Slane lived in San Rafael at the time with her husband of eight months, Daniel Slane, who was with her that night when she took her last breath. It was his idea to find a way to keep his wife's memory alive in Saratoga.
Slane's parents are Jim and Mary Givens, who now live in Los Gatos. One day, while listening to a speech by Willys Peck on the history of the Saratoga library, the Givens thought of the perfect way to commemorate their daughter--whom they said was a "walking Chamber of Commerce" for Saratoga.
The Givenses, Daniel Slane, and Slane's sister Jane and her family, all of whom are members of the Friends of the Saratoga Libraries, donated $10,280 to the Friends to select and pay an artist to paint either the old Oak Street library, which was the one Slane used as a child, or the current library, which is slated to be completely redone. Even Slane's three nephews, William, James, and Benjamin, ages 12, 10 and 8 each contributed $10 cash to the project.
"This is a family affair," Jim Givens said, adding that the money could be enough to purchase two paintings, one of each library. The family members are not yet sure of the size of the painting or paintings, or who the artist will be, but they hope the artist will be local. The Friends will donate the finished painting, which will hang in the brand new library, to the city of Saratoga.
Slane left Saratoga for the first time to attend the University of California in Los Angeles. After college, she lived in Los Angeles, but moved back to the Bay Area. She became the assistant vice president for global marketing at Marsh & McLennan Inc., an insurance company in San Francisco.
Her parents said she was a natural at selling, partly because she was a "sweet talker." She was a people person, said her father, although when she was young, she was shy. "Mary outgrew that shyness because I have seen her walk into a room and nobody was a stranger," he said.
"She had a nice disposition," said her mother, Mary Givens, adding that Slane could see the good in anyone, and something to be happy about in any situation.

At SHS, Mary Ellen Givens competed in varsity track.
Being an avid reader was only one of Slane's interests.

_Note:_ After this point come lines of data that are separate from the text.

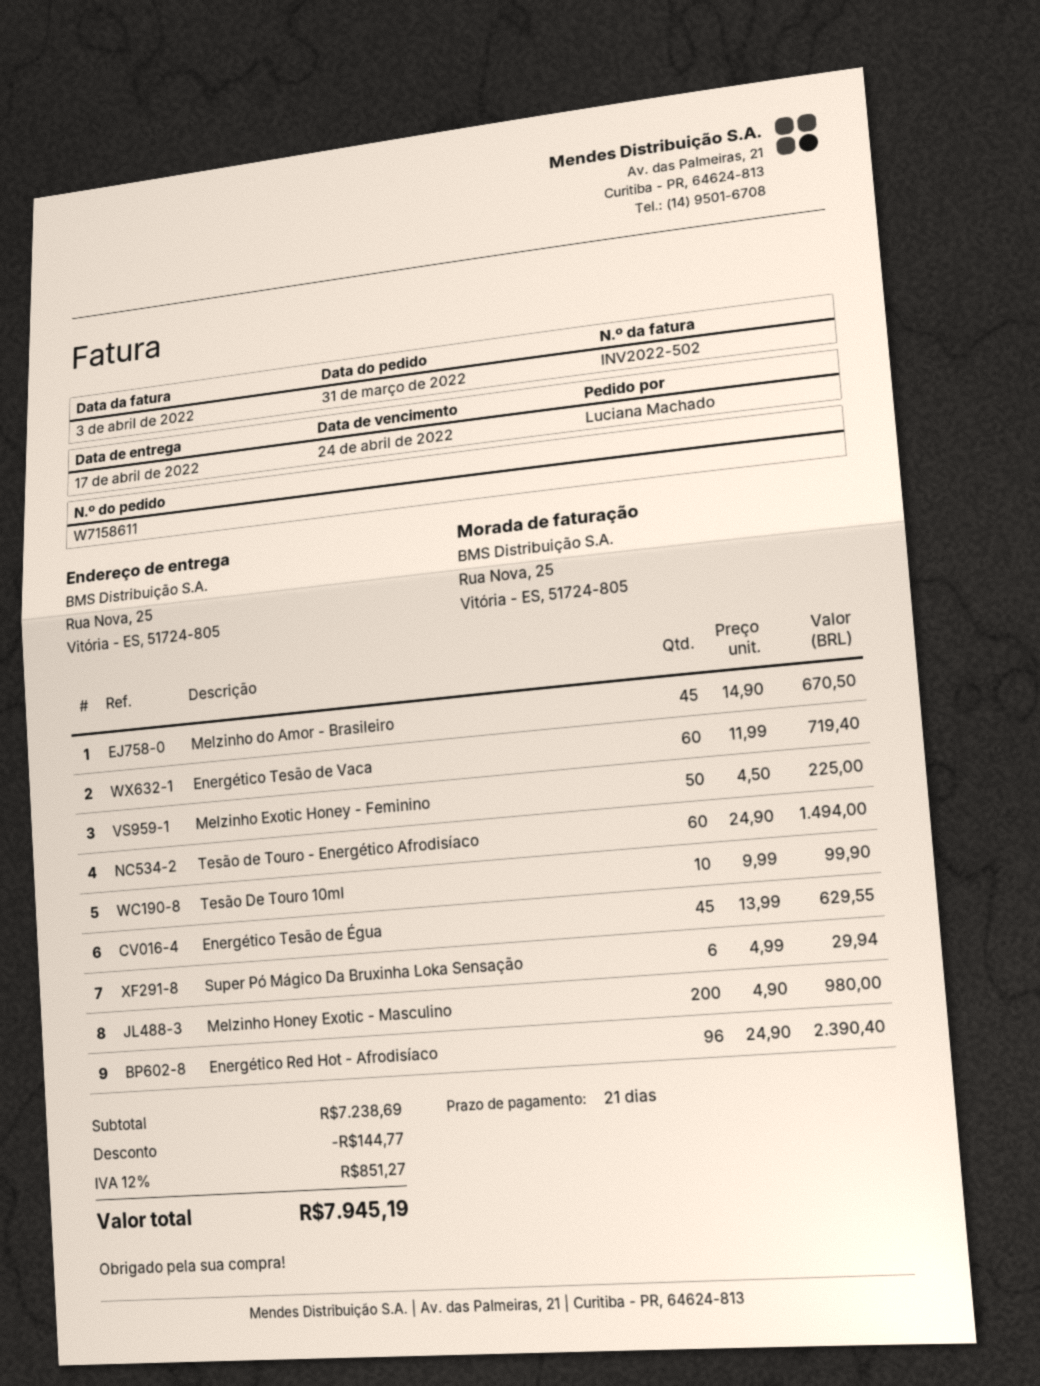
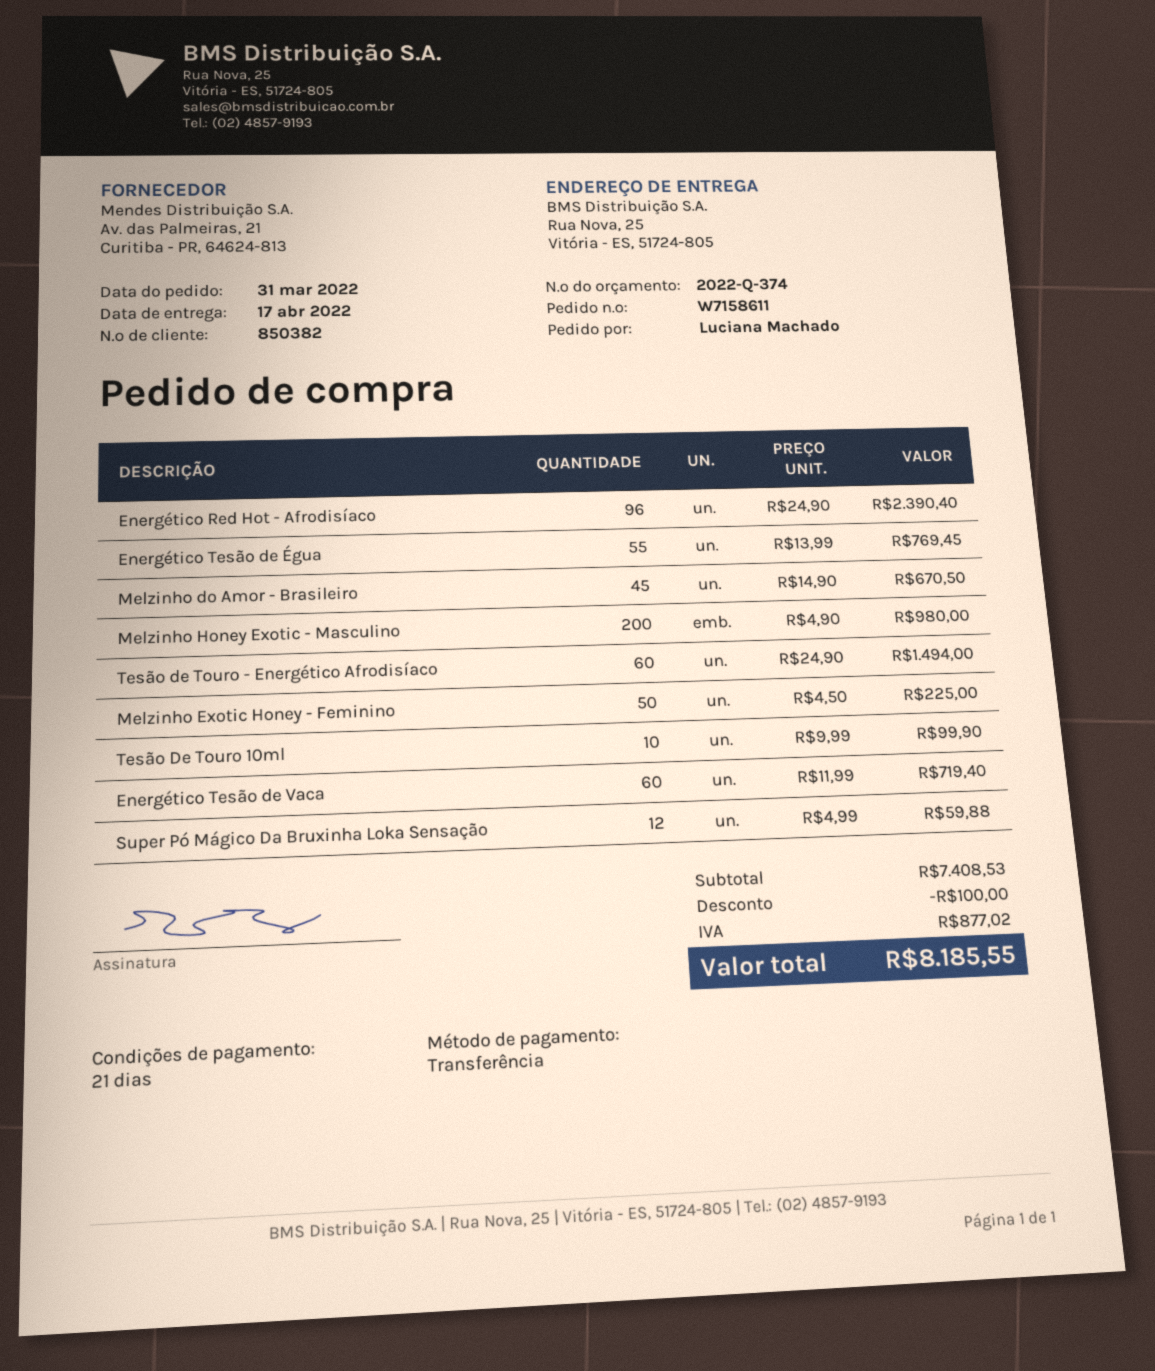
Energético Tesão de Égua: 45 x 13.99 = 629.55 -> 55 x 13.99 = 769.45
Super Pó Mágico Da Bruxinha Loka Sensação: 6 x 4.99 = 29.94 -> 12 x 4.99 = 59.88
subtotal: 7238.69 -> 7408.53
discount: 144.77 -> 100.00
tax: 851.27 -> 877.02
total: 7945.19 -> 8185.55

In grade school, she developed a love of history, which she studied as her major in college. Her books on Victorian England and the history of Czarist Russia line the bookcase in her parents' home. She collected Russian postcards, a hobby introduced to her by her mother who has taken over her collection. Slane read a lot of nonfiction but also loved novels by Ruth Rendell, her parents said.

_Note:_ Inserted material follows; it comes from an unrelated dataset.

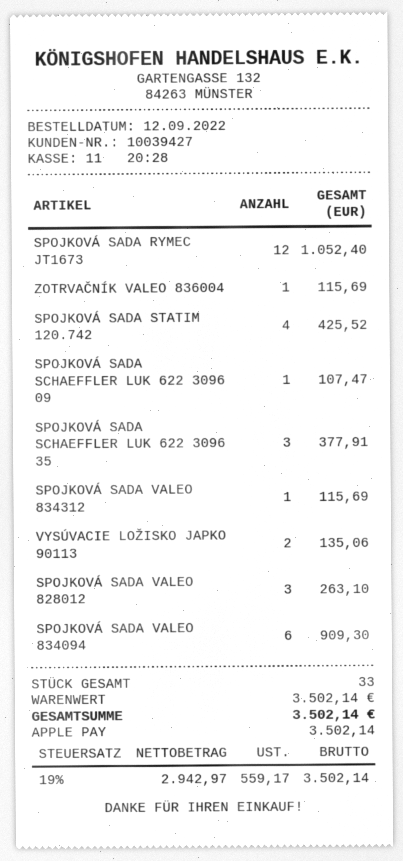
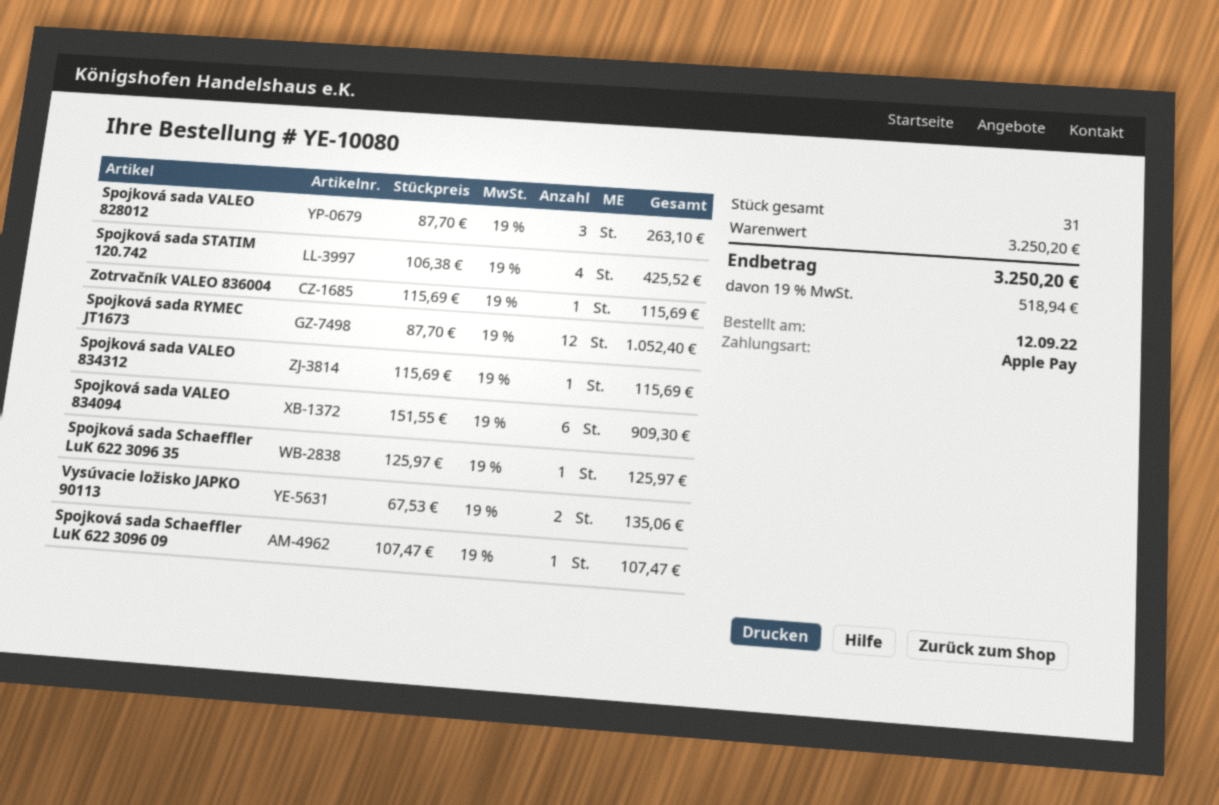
SPOJKOVÁ SADA SCHAEFFLER LUK 622 3096 35: 3 for 377.91 -> 1 for 125.97
total quantity: 33 -> 31
subtotal: 3502.14 -> 3250.20
tax: 19% = 559.17 -> 19% = 518.94
total: 3502.14 -> 3250.20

Slane became quite a traveler, too. She took trips to Ireland and Scotland. Slane studied law and social control at Oxford University in England during college. Her mother says Slane was always attracted to boys with an Irish look.
At Saratoga High School, Slane ran varsity track and competed in the mile relay and in the quarter- and half-mile events, as well. She continued running all her life, with the distances increasing as she got older. In high school, Slane also worked on the school newspaper, first as a reporter, then as the advertising manager in her senior year.
Slane had a real entrepreneurial side. When her parents planned a family trip to Europe in the summer when Slane was 16, they offered to pay her and her sister Jane minimum wage to paint their house in Saratoga. Mary logged more hours than her sister and ended up making more than enough spending money for the trip.
And when the old white colonial house on Los Gatos-Saratoga Road near the Village was for sale in the mid-1980s, Slane tried to talk her family into purchasing it and running a family bed and breakfast.
What was truly unique about Slane, and what seemed almost puzzling to her parents, at times, was her strong attachment to Saratoga, where the family moved when Slane entered the first grade.
"After she left and lived in Los Angeles, San Francisco and San Rafael, she always came back and saw herself as really tied to Saratoga," Jim Givens said. "Now, we couldn't explain it, except that's the way she felt."
Her parents said that their daughter would always give her friends the grand tour. Slane would take them to Villa Montalvo, the city's historical museum, or to the Russian Orthodox church on Elva Avenue to look at its architecture. Each year since it began, Mary would go to the Holiday Open House in the Village, the Friday after Thanksgiving.
"She made it a point to do that so she could go down on Big Basin Way and see people that she didn't get to see very often," her father said. "Because most everyone was there and she was in and out of every place all evening long."
Slane's mother said she walked in on her daughter once when she was talking on the phone to a friend who was going through some tough times.
"I just walked in on the end of the conversation, so it wasn't staged," Mary Givens said. "And she was saying, 'why don't you go home, where people love you and will be glad to see you?' And I was very flattered, very flattered with that."